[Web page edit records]
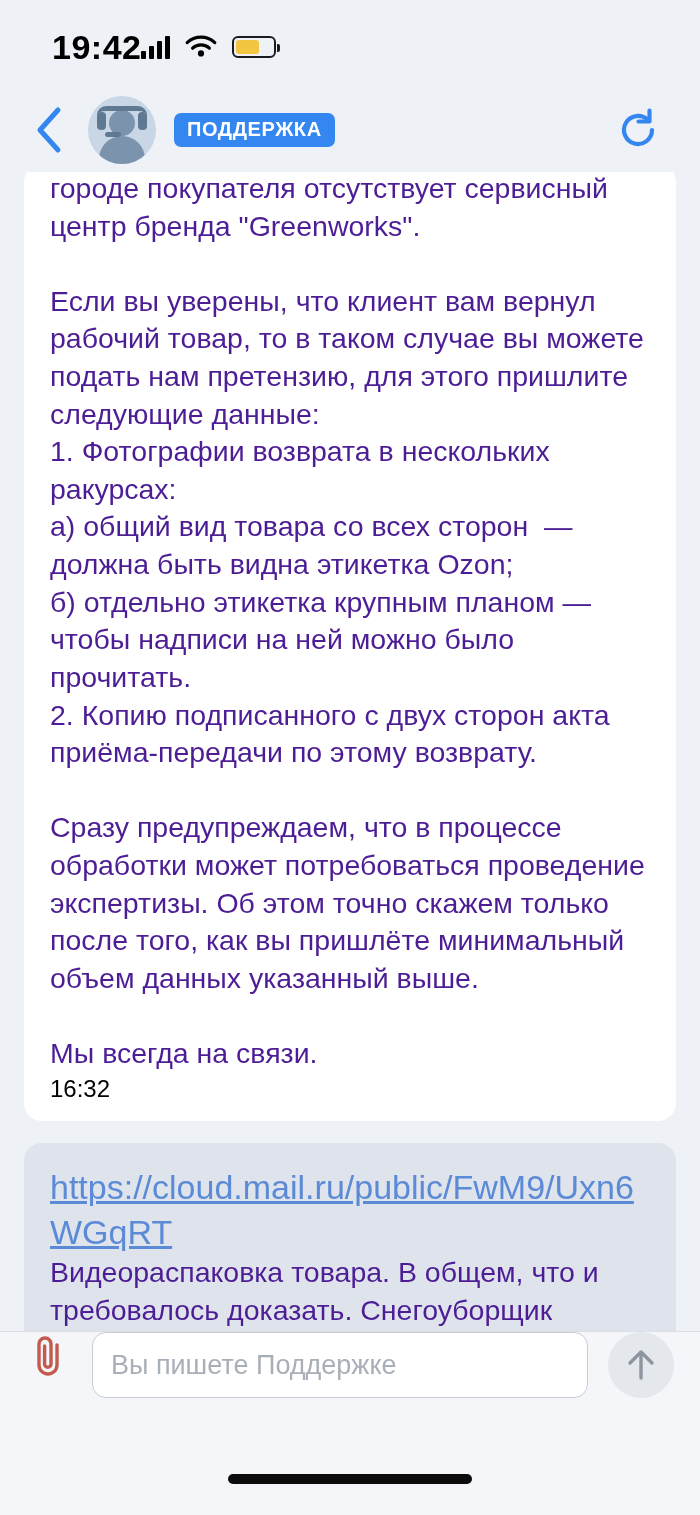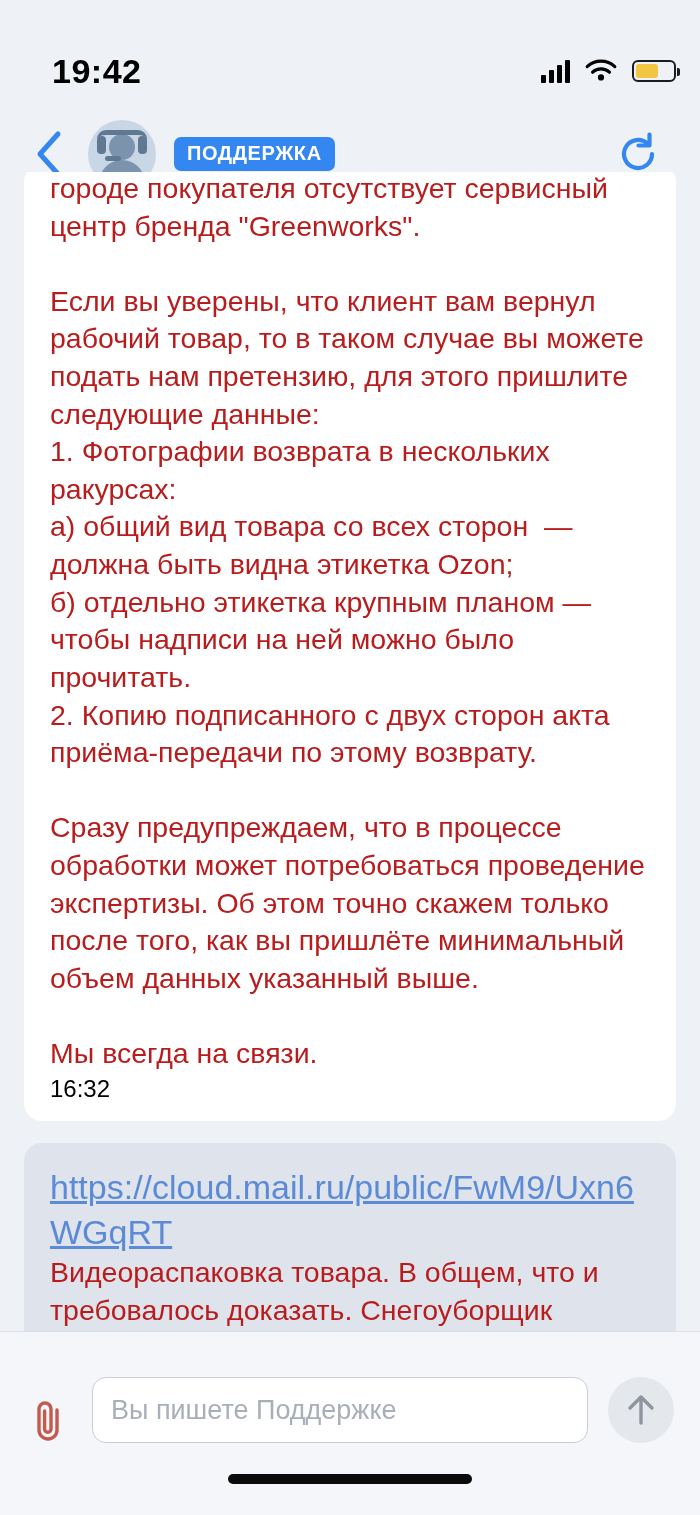--- a/index.html
+++ b/index.html
@@ -12,24 +12,22 @@
     font-family: "Liberation Sans", sans-serif;
     background: #eef1f6;
     position: relative;
   }
 
   
   .status-bar {
     height: 88px;
     display: flex;
     align-items: center;
-    justify-content: space-between;
     padding: 0 24px 0 52px;
     background: #eef1f6;
-    margin-top: 24px;
   }
   .status-time {
     font-size: 34px;
     font-weight: bold;
     color: #000;
     letter-spacing: 0.5px;
     margin-top: 6px;
   }
   .status-right {
     display: flex;
@@ -195,21 +193,21 @@
     margin-top: -8px;
   }
   .bubble-outgoing {
     background: #dfe4ec;
     margin-top: 22px;
     padding: 22px 26px 18px 26px;
   }
   .msg-text {
     font-size: 28.5px;
     line-height: 1.32;
-    color: #b91c1c;
+    color: #4c1d95;
     white-space: pre-wrap;
     word-wrap: break-word;
   }
   .msg-link {
     font-size: 34px;
     line-height: 1.32;
     color: #5b8ad6;
     word-break: break-all;
     display: block;
   }
@@ -222,21 +220,21 @@
 
   
   .composer {
     position: absolute;
     left: 0; right: 0;
     bottom: 72px;
     height: 112px;
     background: #f4f6f9;
     border-top: 1px solid #dcdfe4;
     display: flex;
-    align-items: flex-end;
+    align-items: flex-start;
     padding: 0 26px;
     gap: 20px;
   }
   .attach-btn {
     width: 46px; height: 46px;
     flex: 0 0 auto;
     display: flex; align-items: center; justify-content: center;
   }
   .msg-input {
     flex: 1 1 auto;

● Your instructions:
Could you write out all the records exactly, without the pictures?

● Exercise result:
--- a/index.html
+++ b/index.html
@@ -12,24 +12,22 @@
     font-family: "Liberation Sans", sans-serif;
     background: #eef1f6;
     position: relative;
   }
 
   
   .status-bar {
     height: 88px;
     display: flex;
     align-items: center;
-    justify-content: space-between;
     padding: 0 24px 0 52px;
     background: #eef1f6;
-    margin-top: 24px;
   }
   .status-time {
     font-size: 34px;
     font-weight: bold;
     color: #000;
     letter-spacing: 0.5px;
     margin-top: 6px;
   }
   .status-right {
     display: flex;
@@ -195,21 +193,21 @@
     margin-top: -8px;
   }
   .bubble-outgoing {
     background: #dfe4ec;
     margin-top: 22px;
     padding: 22px 26px 18px 26px;
   }
   .msg-text {
     font-size: 28.5px;
     line-height: 1.32;
-    color: #b91c1c;
+    color: #4c1d95;
     white-space: pre-wrap;
     word-wrap: break-word;
   }
   .msg-link {
     font-size: 34px;
     line-height: 1.32;
     color: #5b8ad6;
     word-break: break-all;
     display: block;
   }
@@ -222,21 +220,21 @@
 
   
   .composer {
     position: absolute;
     left: 0; right: 0;
     bottom: 72px;
     height: 112px;
     background: #f4f6f9;
     border-top: 1px solid #dcdfe4;
     display: flex;
-    align-items: flex-end;
+    align-items: flex-start;
     padding: 0 26px;
     gap: 20px;
   }
   .attach-btn {
     width: 46px; height: 46px;
     flex: 0 0 auto;
     display: flex; align-items: center; justify-content: center;
   }
   .msg-input {
     flex: 1 1 auto;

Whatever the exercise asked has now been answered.